Please write out all the data that follows exactly, without the pictures.

— Web interface edit records —
══════════

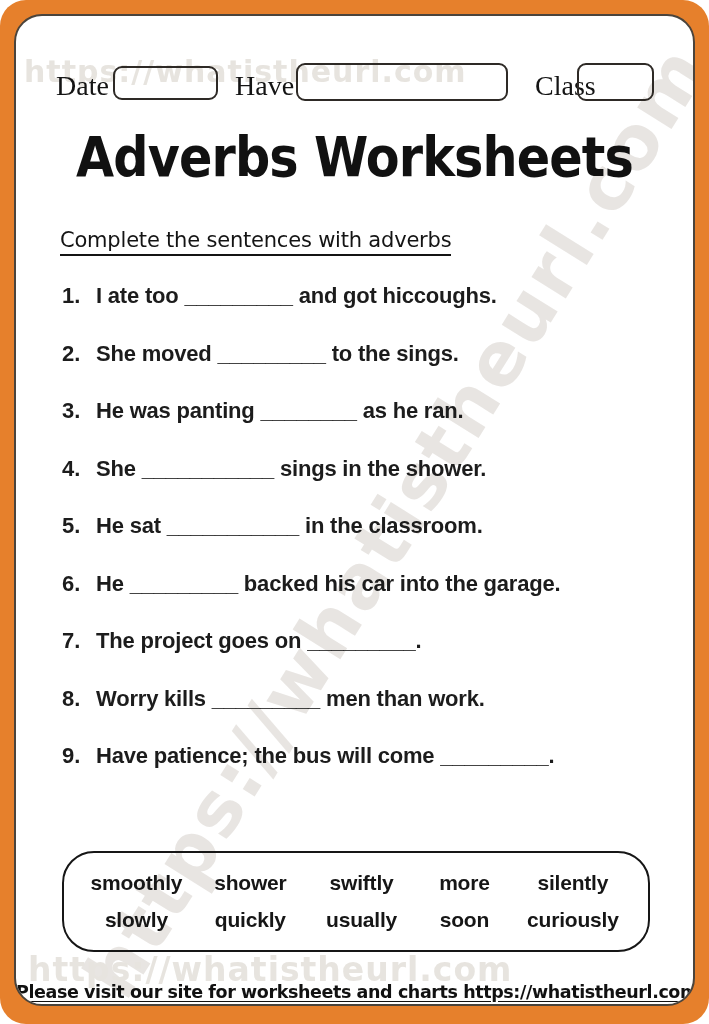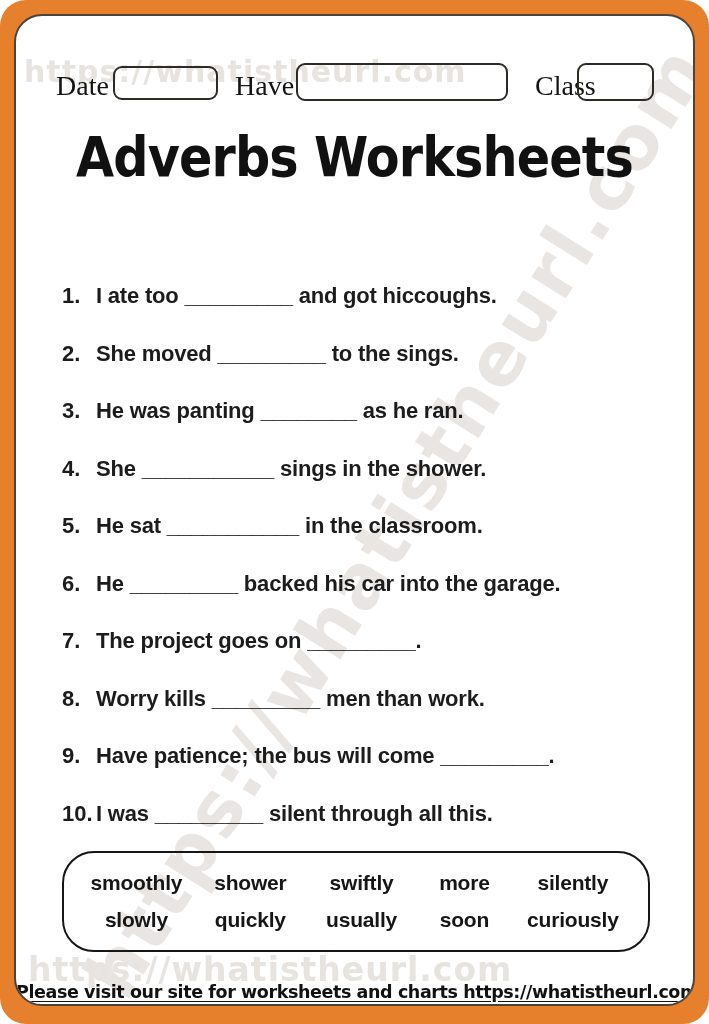"Complete the sentences with adverbs" div.instruction { html: none -> <div>Complete the sentences with adverbs</div> }
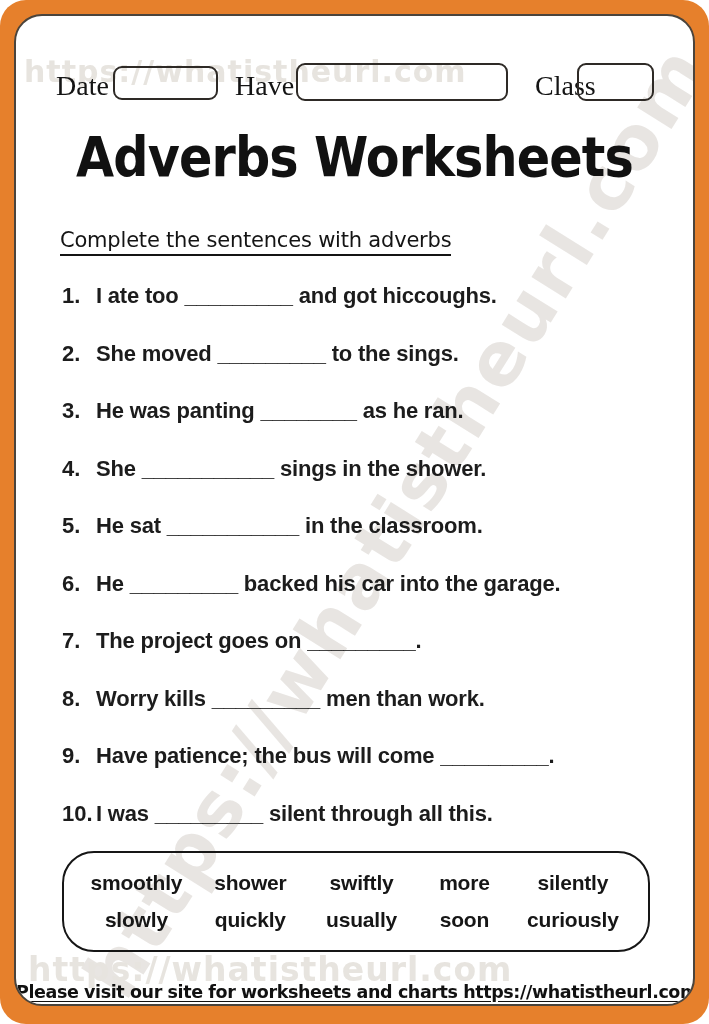"10." div.sentence { html: <div> <span>10.</span> <span>I was _________ silent through all this.</span> </div> -> none }
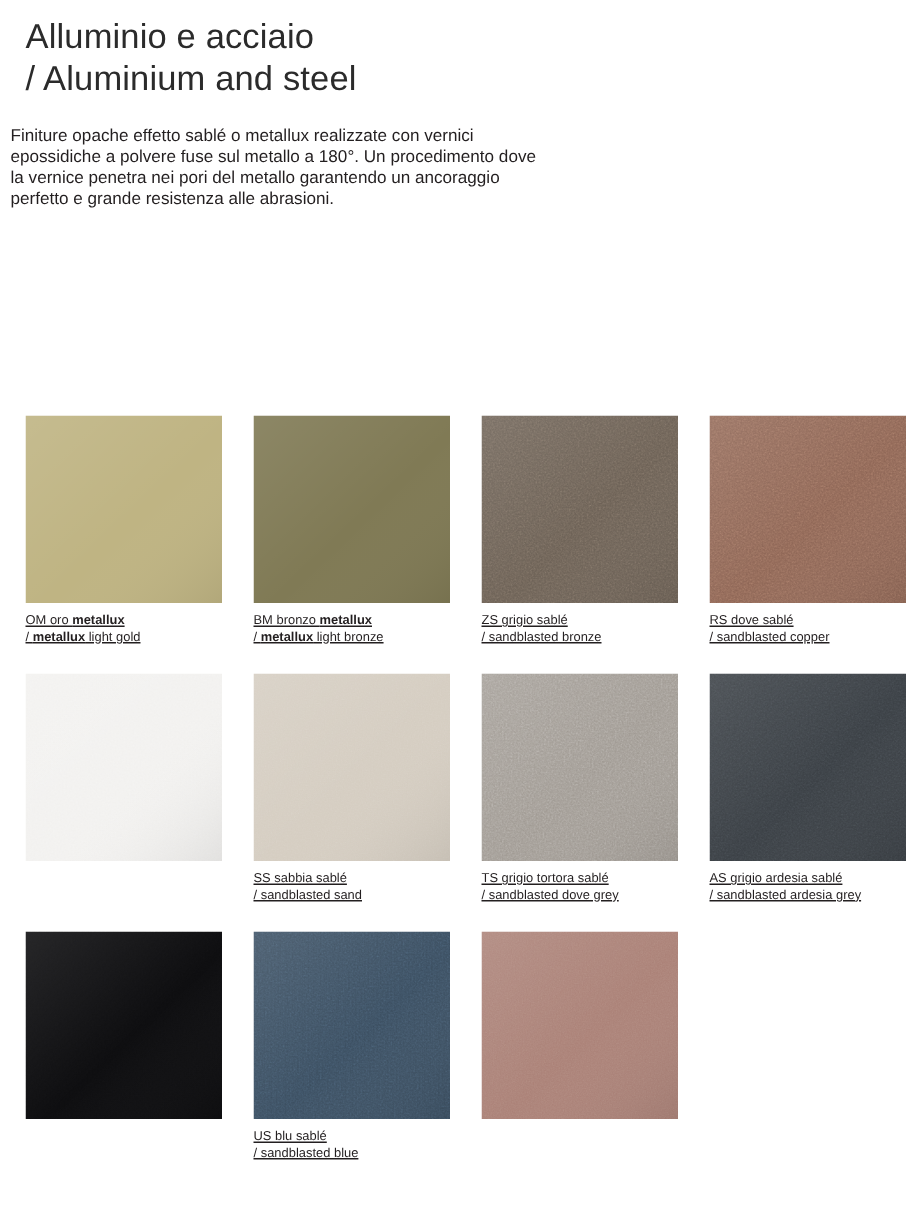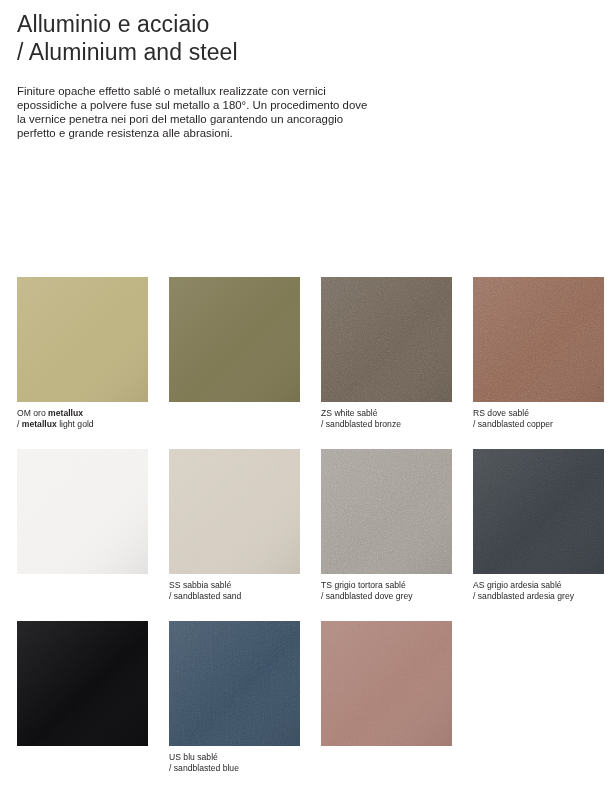"Finiture opache effetto sablé o" .intro { left: 17px -> 7px }
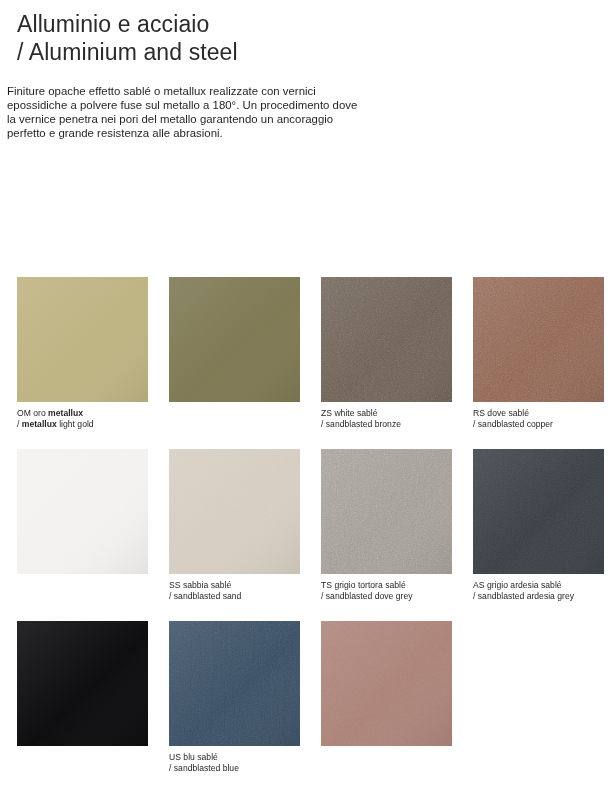"OM oro metallux" .cell { text-decoration: none -> underline }
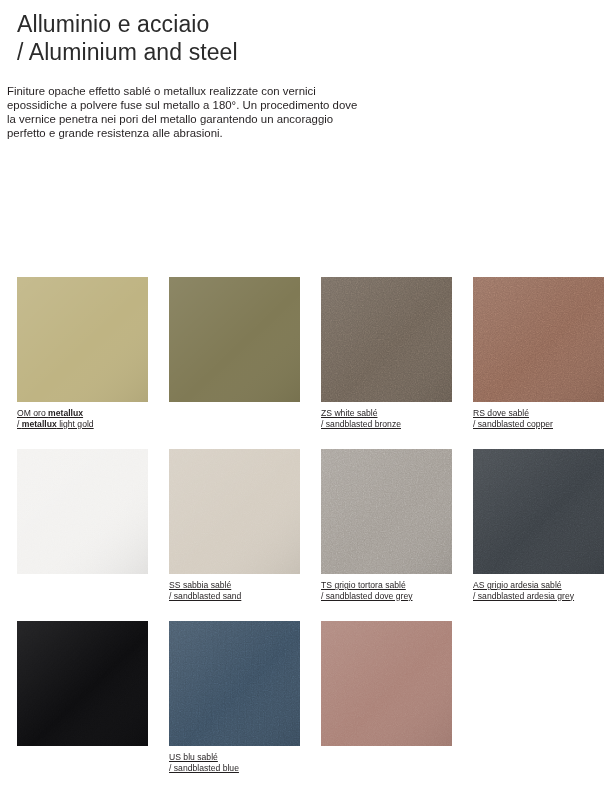"BM bronzo metallux" div.caption { html: none -> <div> <span>BM bronzo <b>metallux</b></span> <span>/ <b>metallux</b> light bronze</span> </div> }
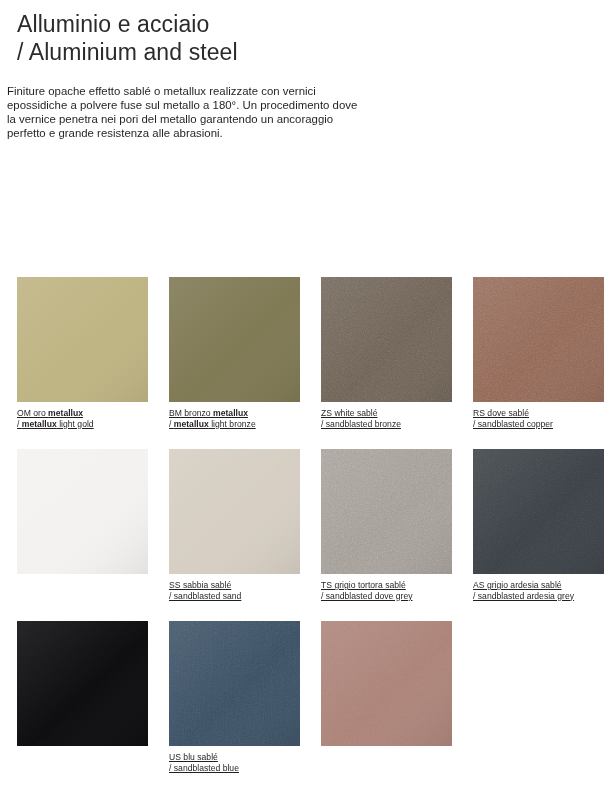"ZS white sablé" span.it { text: white -> grigio }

══════════

— Reply —
"Complete the sentences with adverbs" div.instruction { html: none -> <div>Complete the sentences with adverbs</div> }
"10." div.sentence { html: <div> <span>10.</span> <span>I was _________ silent through all this.</span> </div> -> none }
"Finiture opache effetto sablé o" .intro { left: 17px -> 7px }
"OM oro metallux" .cell { text-decoration: none -> underline }
"BM bronzo metallux" div.caption { html: none -> <div> <span>BM bronzo <b>metallux</b></span> <span>/ <b>metallux</b> light bronze</span> </div> }
"ZS white sablé" span.it { text: white -> grigio }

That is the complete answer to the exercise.